For further discussion of our derivative instruments and activities, see Note 12, "Financial Instruments, Fair Value Measurement, Credit Risk and Foreign Exchange Risk" to our condensed consolidated financial statements in Item 1 of this report for additional information regarding the accounting applicable to our derivative contracts, a listing of open contracts and the estimated fair market value of those contracts as of
June 30, 2016
.
Full Cost Method of Accounting and Impairments of Oil and Gas Properties
In the
six months ended June 30, 2016
, we recorded ceiling test impairment losses in our Colombia and Brazil cost centers of
$132.8 million
and
$15.4 million
, respectively, related to lower oil prices. Holding all factors constant other than benchmark oil prices, it is reasonably likely that we will experience ceiling test impairment losses in our Brazil and Colombia cost centers in the
third
quarter of
2016
.
It is difficult to predict with reasonable certainty the amount of expected future impairment losses given the many factors impacting the asset base and the cash flows used in the prescribed U.S. GAAP ceiling test calculation. These factors include, but are not limited to, future commodity pricing, royalty rates in different pricing environments, operating costs and negotiated savings, foreign exchange rates, capital expenditures timing and negotiated savings, production and its impact on depletion and cost base, upward or downward reserve revisions as a result of ongoing exploration and development activity, and tax attributes. Subject to these factors and inherent limitations, we believe that ceiling test impairment losses in the
third
quarter of
2016
could exceed
$5 million
in Brazil and
$92 million
in Colombia. The calculation of the impact of lower commodity prices on our estimated ceiling test calculation was prepared based on the presumption that all other inputs and assumptions are held constant with the exception of benchmark oil prices. Therefore, this calculation strictly isolates the impact of commodity prices on the prescribed GAAP ceiling test. This calculation was based on pro forma Brent oil price of
$42.58
per bbl for the year ended
September 30, 2016
. These pro forma oil prices were calculated using a 12-month unweighted arithmetic average of oil prices, and included the oil prices on the first day of the month for the ten months ended
July
30,
2016
, and, for the two months ended
September 30, 2016
, estimated oil prices for the
third
quarter of
2016
using the forward price curve forecast of our independent reserves evaluator dated July 1, 2016. We used an average Brent price of
$44.48
per bbl for the purposes of the
June 30, 2016
, ceiling test calculations (
March 31, 2016
-
$48.79
;
December 31, 2015
-
$54.08
).
As noted above, actual cash flows may be materially affected by other factors. For example, in Colombia, cash royalties are levied at lower rates in low oil price environments and foreign exchange rates can materially impact the deferred tax component of the asset base, operating costs, and the income tax calculation. In Brazil, foreign exchange rates can materially impact operating costs and the income tax calculation.
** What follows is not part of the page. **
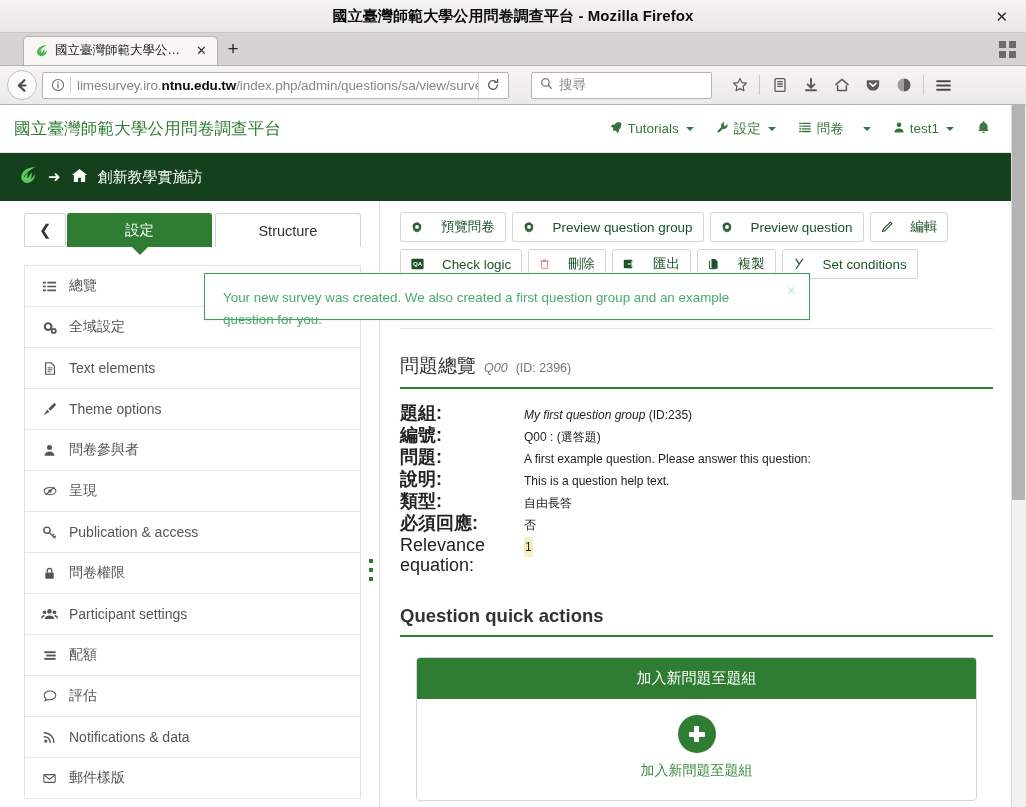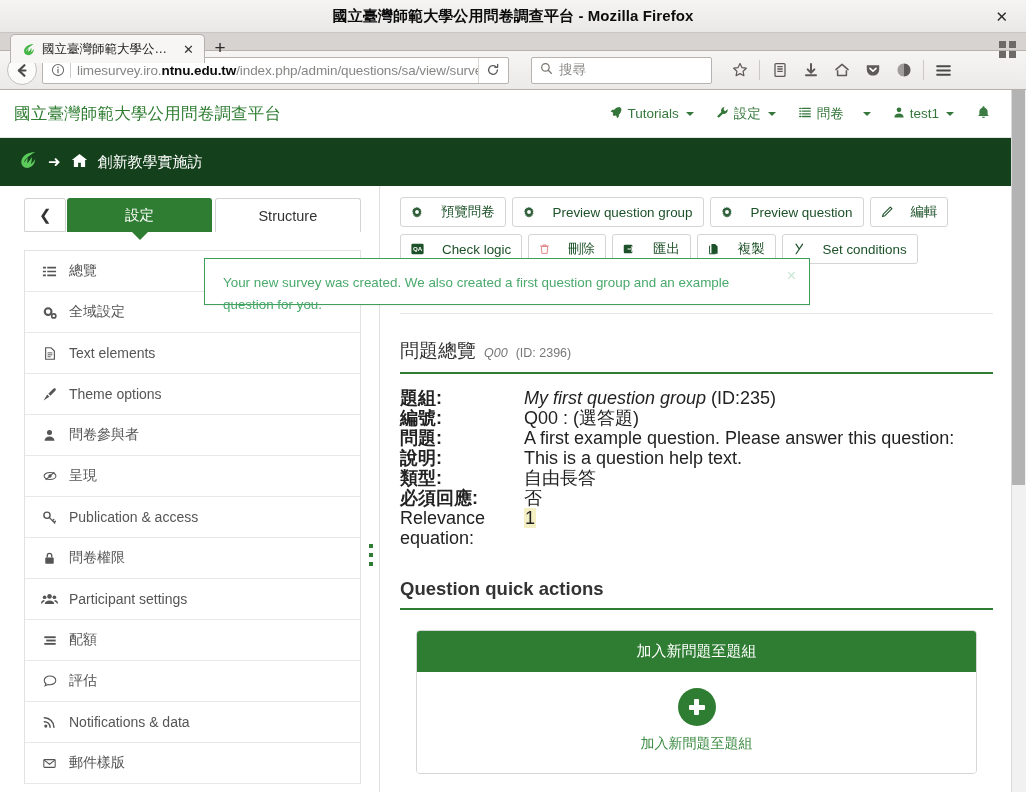"國立臺灣師範大學公…" .ff-tabstrip { align-items: flex-start -> center; height: 18px -> 33px; padding-left: 10px -> 23px }
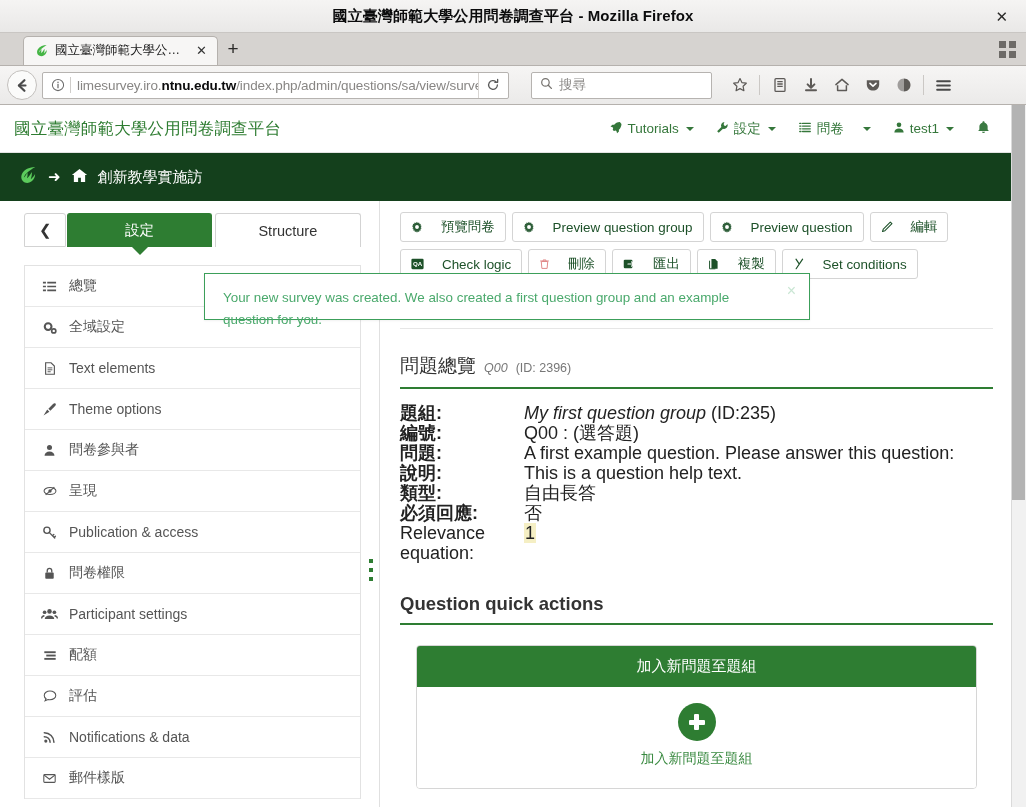"My first question group (ID:235)" .kv-val { font-size: 18px -> 12px }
Holding all factors constant other than benchmark oil prices and related royalty rates, we do not expect any downward adjustment to our consolidated NAR reserve volumes during the
third
quarter of
2016
. This disclosure is based on a pro forma Brent oil price of
$42.58
per bbl for the year ended
September 30, 2016
, calculated as described above.
Business Environment Outlook
Our revenues are significantly affected by the continuing fluctuations in world oil prices. Oil prices are volatile and unpredictable and are influenced by concerns about the quantity of world supply and demand fundamentals, market competition between large producers, predominately members of OPEC (Organization of Petroleum Producing Countries), for
market share, political influences, financial markets and the impact of the worldwide economy on oil supply and demand growth.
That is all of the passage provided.